Colleagues, friends, and institutions devoted to Buddhist studies and Tibetan culture around the world have offered tributes in recent days to the late scholar Jeffrey Hopkins, who died on 1 July after complications from cancer, aged 83. Hopkins was professor emeritus of Tibetan and Buddhist Studies at the University of Virginia, where he mentored many of the leading minds of Buddhist academia over three decades.
Writing for H-Buddhism, H-Net’s network for the study of Buddhism, Paul Hackett, editor for the American Institute of Buddhist Studies at Columbia University, wrote:
Born Paul Jeffrey Hopkins in Barrington, Rhode Island in 1940, Hopkins attended Pomfret Preparatory School, following which he matriculated at Harvard University. It was there that he met his fellow student Robert Thurman, who in turn, encouraged him to pursue their mutual studies with Geshe Wangyal in Freewood Acres, New Jersey.
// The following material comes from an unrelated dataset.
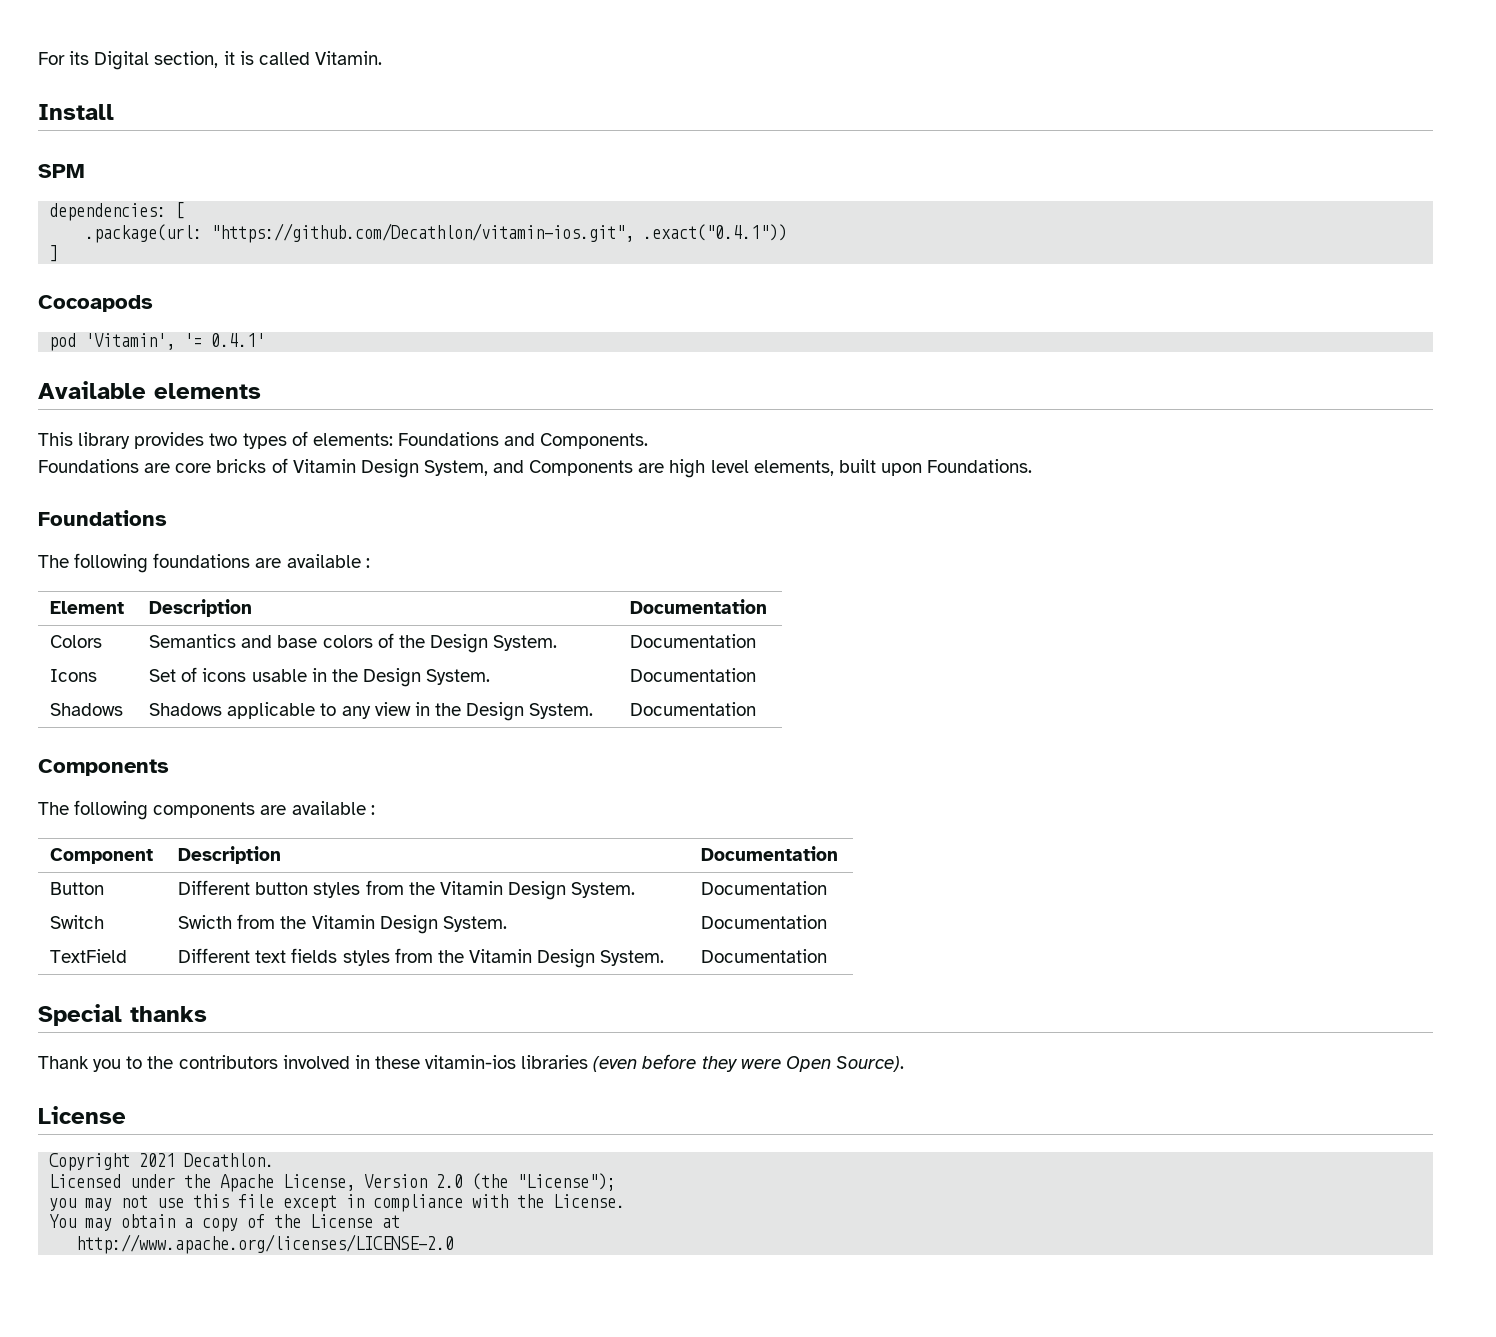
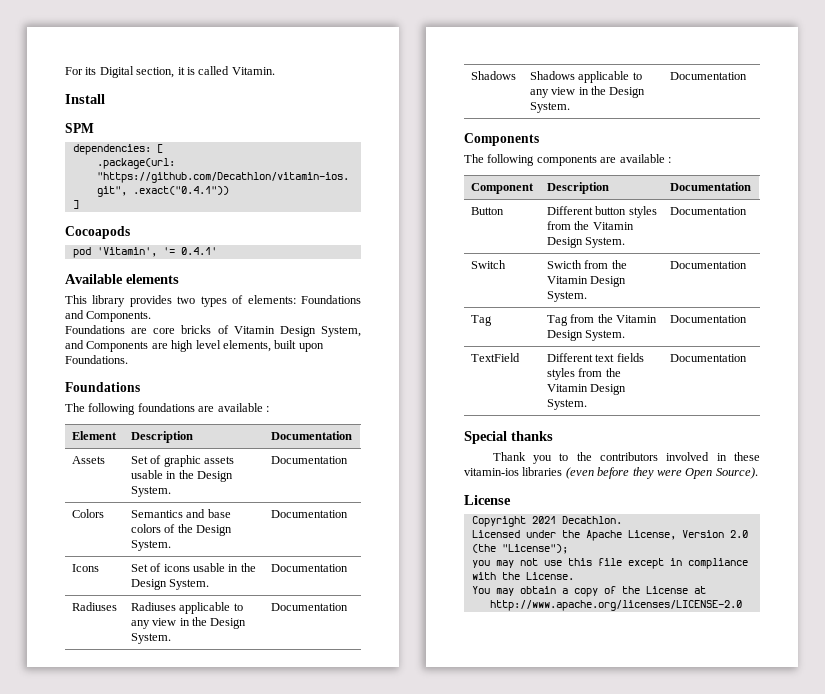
(768, 606) none -> [71,456,105,464] [130,455,234,467] [130,470,233,482] [130,486,171,497] [270,456,348,464] // Assets | Set of graphic assets usable in the Design System. | Documentation
(757, 675) none -> [71,602,117,611] [130,602,243,614] [130,617,247,629] [130,633,171,644] [270,603,348,611] // Radiuses | Radiuses applicable to any view in the Design System. | Documentation
(828, 922) none -> [470,315,492,326] [546,314,657,326] [546,330,626,341] [669,315,747,323] // Tag | Tag from the Vitamin Design System. | Documentation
After four years of study with Geshe Wangyal and his community of scholars and practitioners, Hopkins matriculated at the University of Wisconsin at Madison to pursue an advanced degree in Buddhist Studies under Richard Robinson. Working closely with the former abbot of the Gomang College of Drepung Monastic University, Kensur Ngawang Lekden, as well as other learned scholars from the Tibetan tradition, Hopkins completed his PhD in 1973, “Meditation on Emptiness,” an extensive response to T.R.V. Murti’s contention that meditation in Prāsaṅgika-Mādhyamika lacked an object, a work that was eventually published by Wisdom Publications in 1983.
(H-Buddhism)
Hopkins wrote of early-life experiences in which he remembered a past life as a monk in Tibet and speaking with an internal language other than English. After meeting and studying with a Tibetan monk, Hopkins realized that his internal childhood language was Tibetan. As a scholar, he authored, edited, or translated more than 50 books, providing unparalleled insight into Tibetan Buddhist practice and philosophy.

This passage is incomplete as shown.